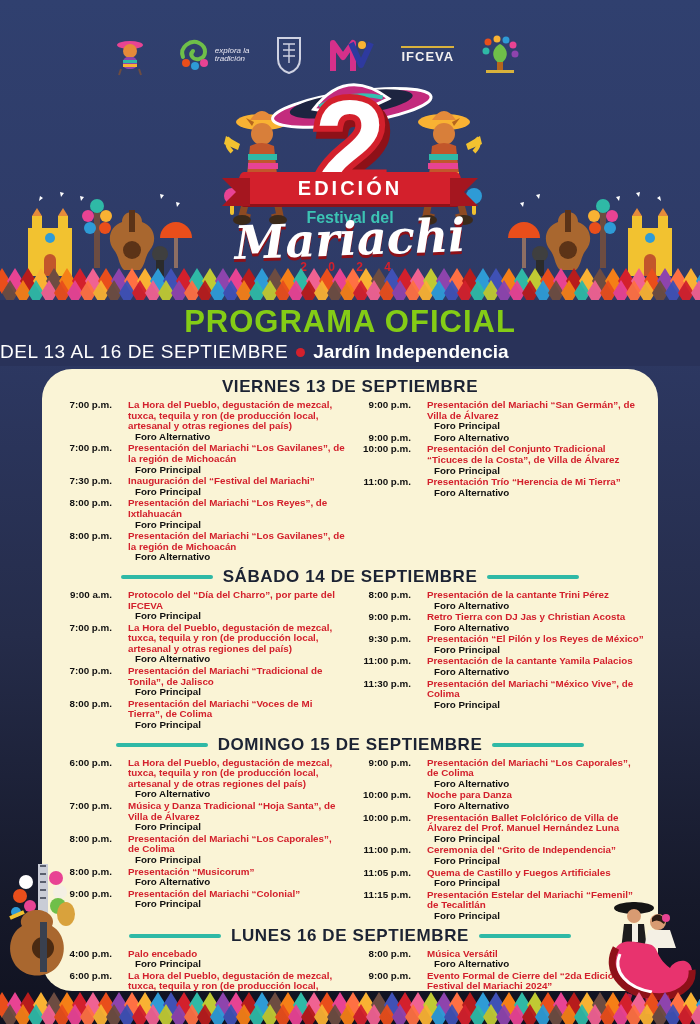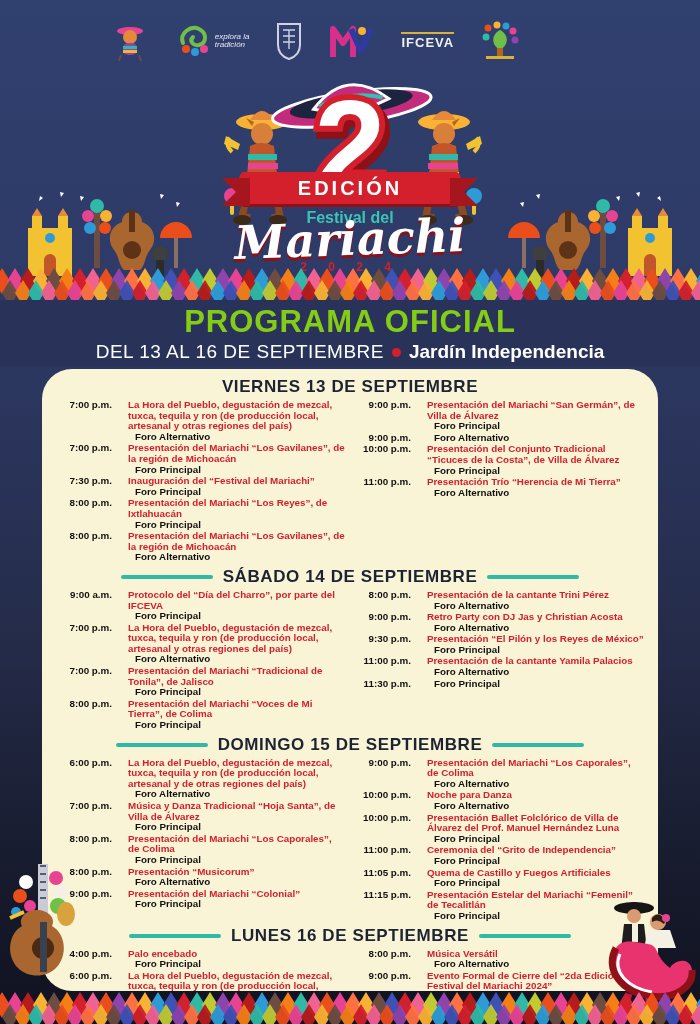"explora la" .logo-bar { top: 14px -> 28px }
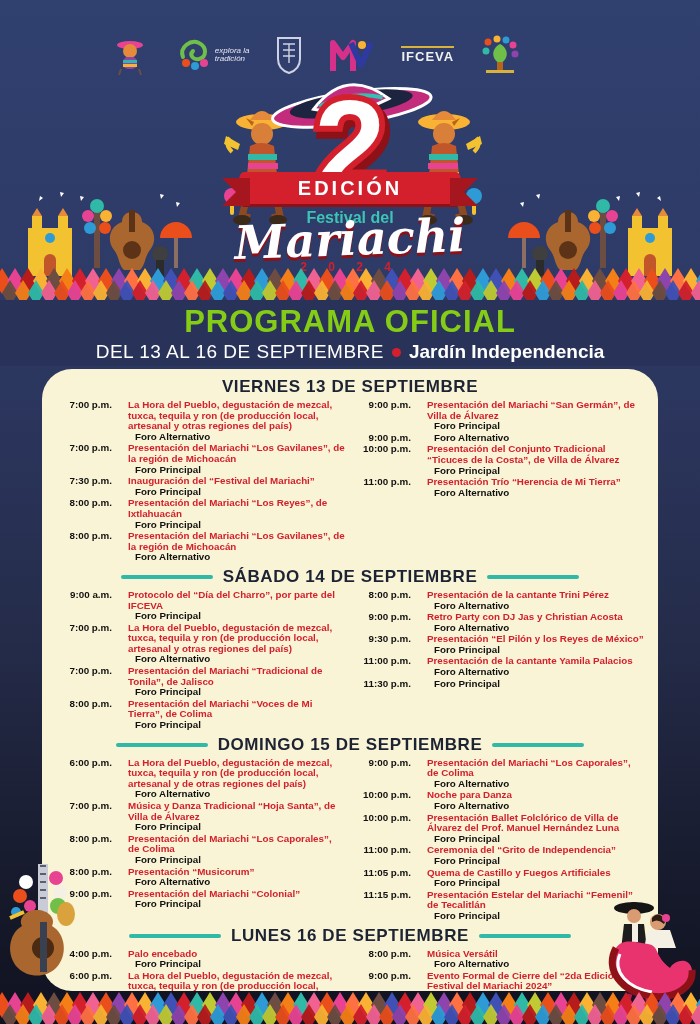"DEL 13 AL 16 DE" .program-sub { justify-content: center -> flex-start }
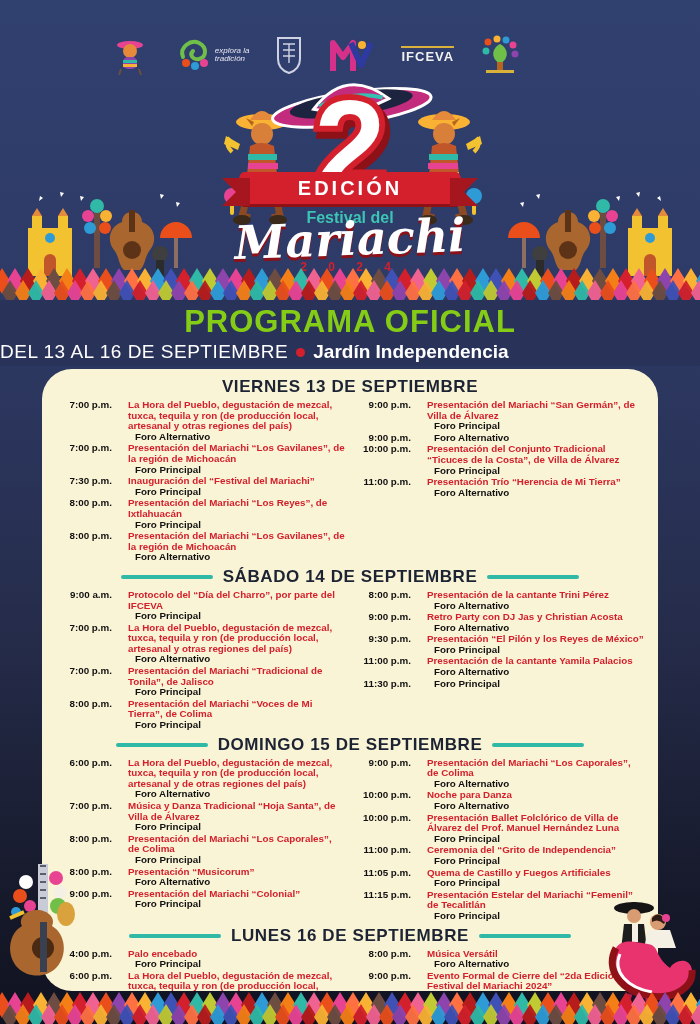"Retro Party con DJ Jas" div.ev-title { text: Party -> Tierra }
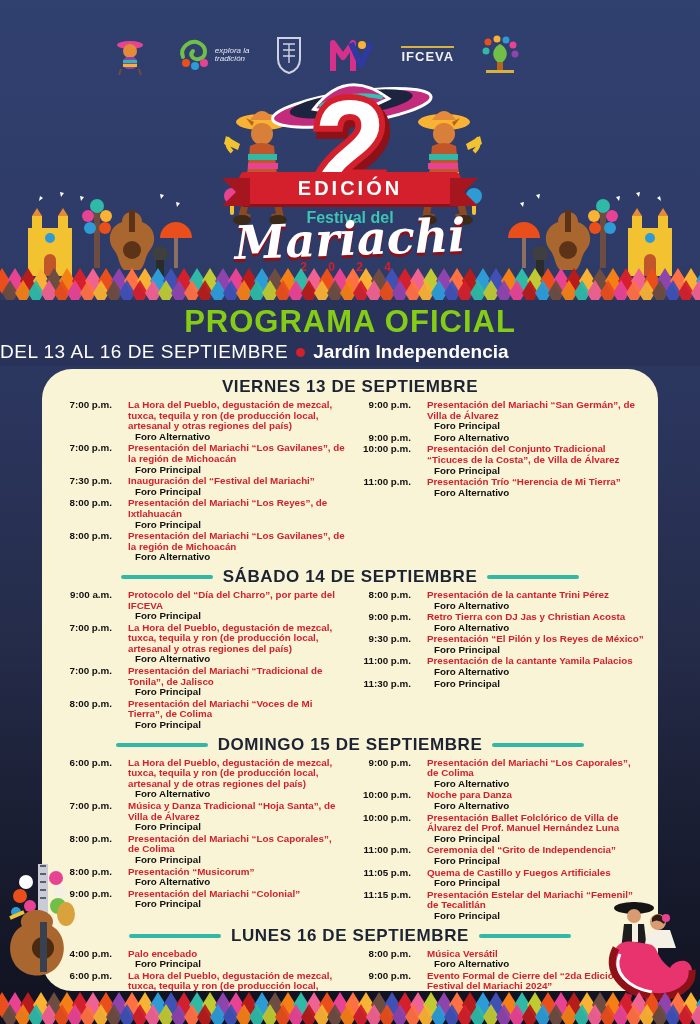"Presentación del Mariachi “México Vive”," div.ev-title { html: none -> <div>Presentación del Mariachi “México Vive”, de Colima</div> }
---
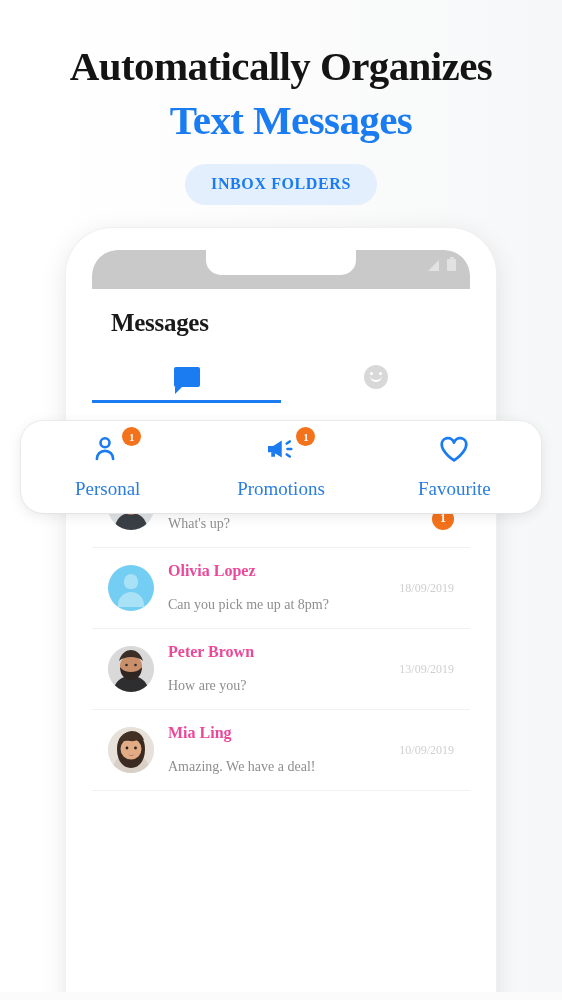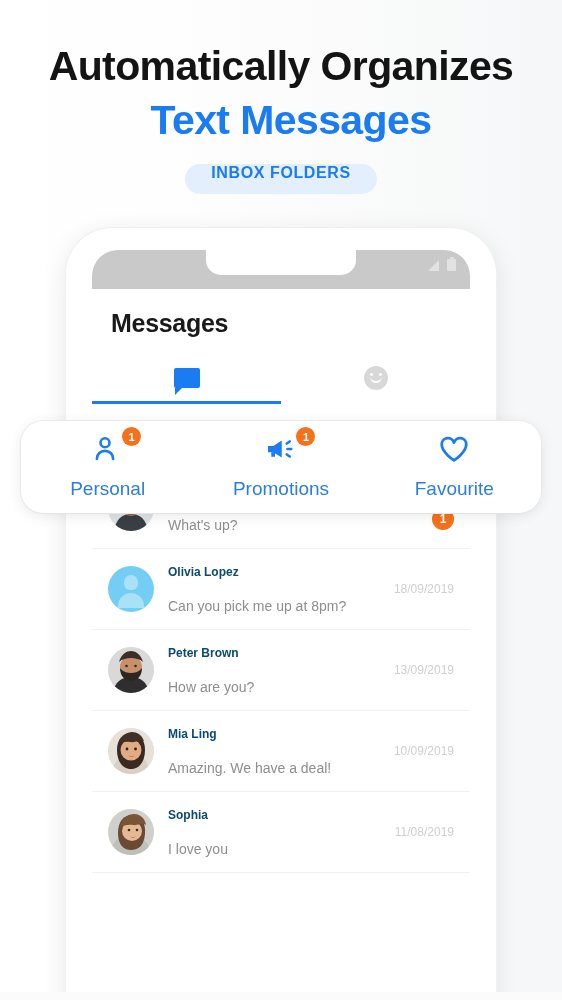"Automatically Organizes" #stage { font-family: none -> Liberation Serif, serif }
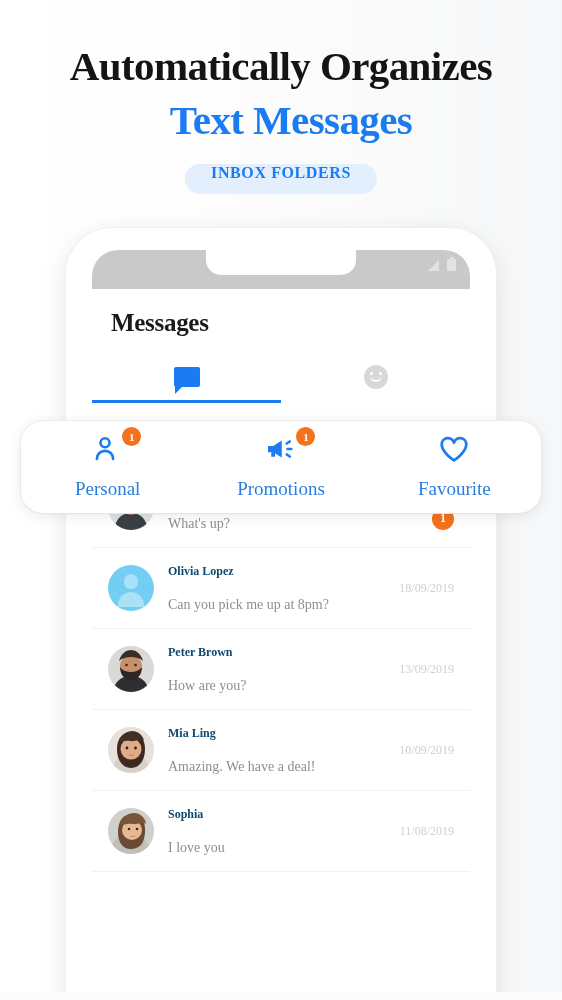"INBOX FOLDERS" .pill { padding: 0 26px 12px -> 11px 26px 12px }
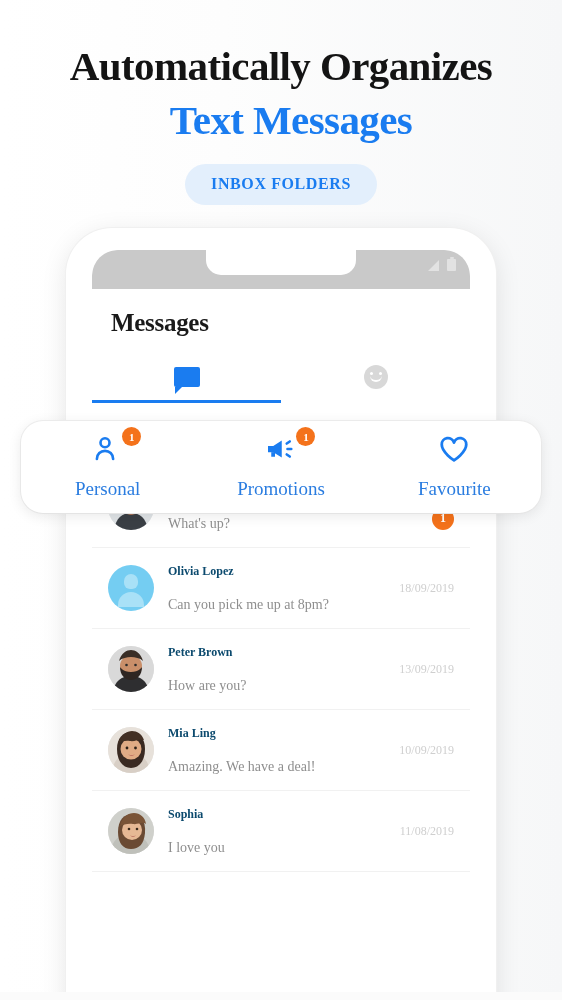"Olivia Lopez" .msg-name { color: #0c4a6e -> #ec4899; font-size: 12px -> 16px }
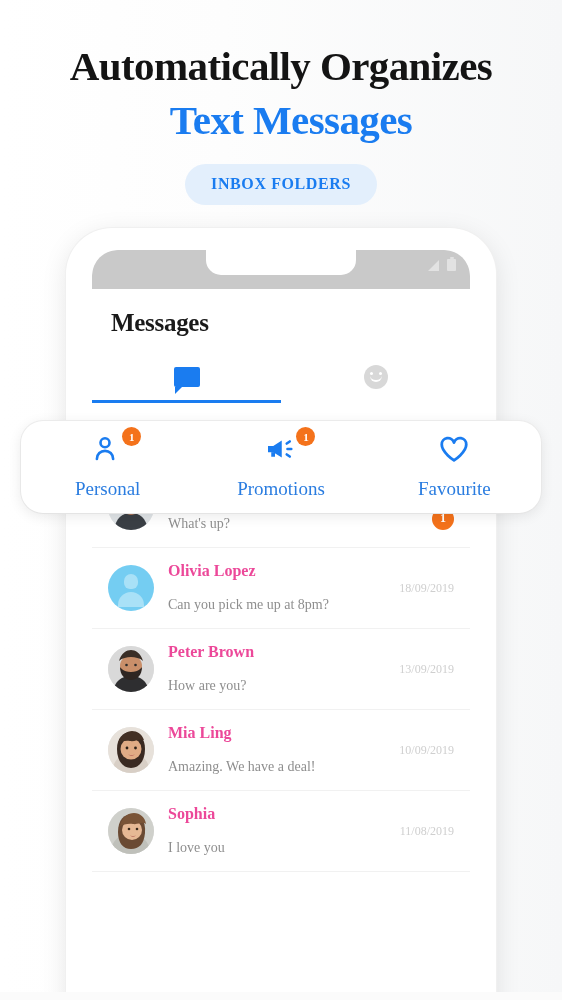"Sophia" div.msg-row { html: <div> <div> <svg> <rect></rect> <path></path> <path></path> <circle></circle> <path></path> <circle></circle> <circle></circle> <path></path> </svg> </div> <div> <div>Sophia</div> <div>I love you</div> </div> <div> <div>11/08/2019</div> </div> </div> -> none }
* * *
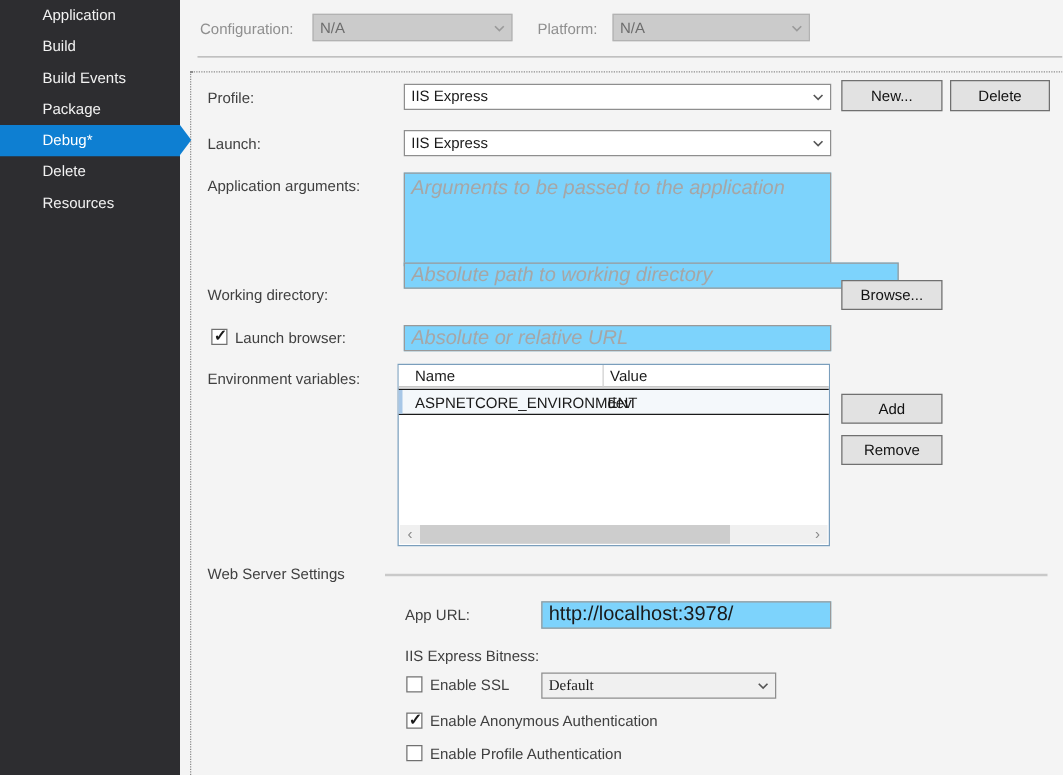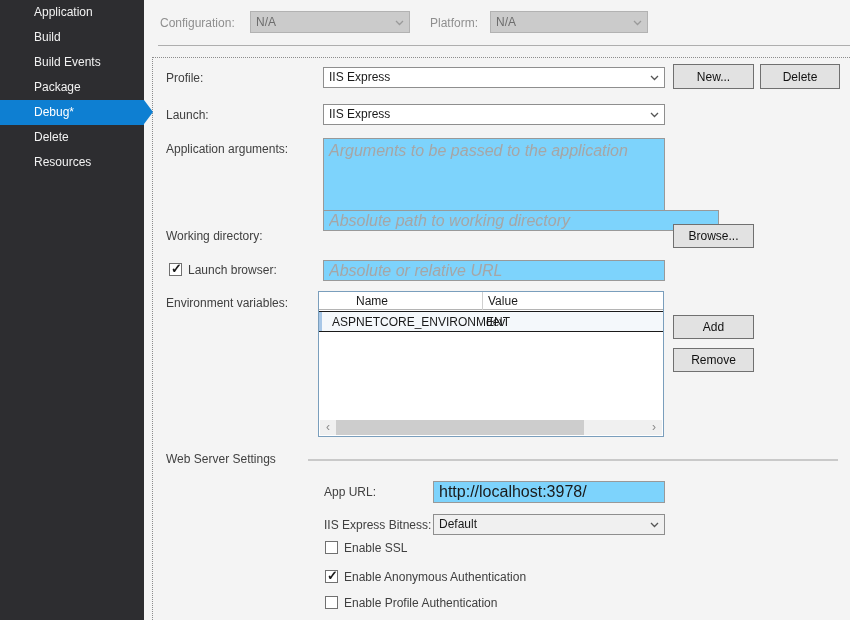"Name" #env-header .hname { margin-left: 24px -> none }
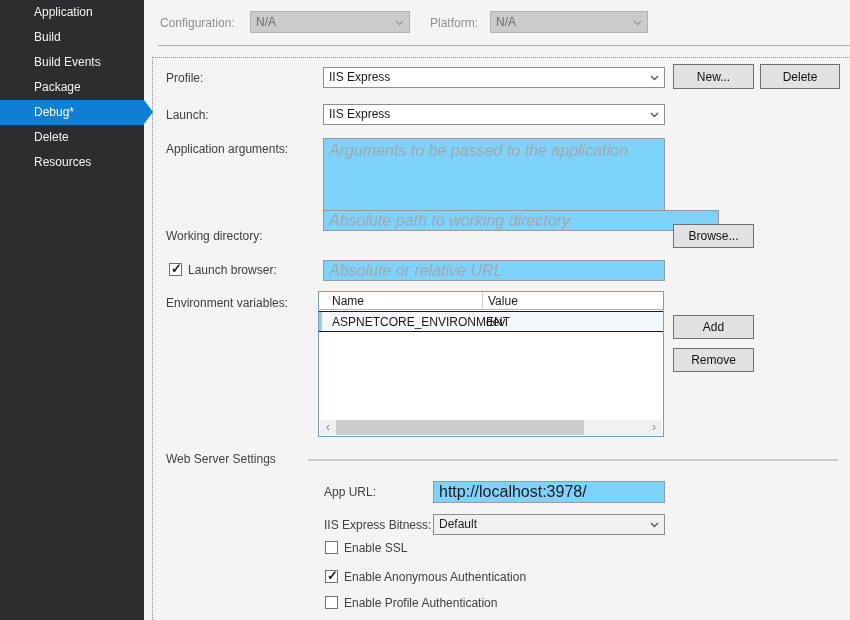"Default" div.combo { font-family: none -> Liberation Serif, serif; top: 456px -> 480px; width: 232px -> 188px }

Action item:
Here the job is to copy the stretch of records from the line containing "justify-content: center ->" through the line containing "html: none ->", word for word. Leave every picture out.

Your solution:
"DEL 13 AL 16 DE" .program-sub { justify-content: center -> flex-start }
"Retro Party con DJ Jas" div.ev-title { text: Party -> Tierra }
"Presentación del Mariachi “México Vive”," div.ev-title { html: none -> <div>Presentación del Mariachi “México Vive”, de Colima</div> }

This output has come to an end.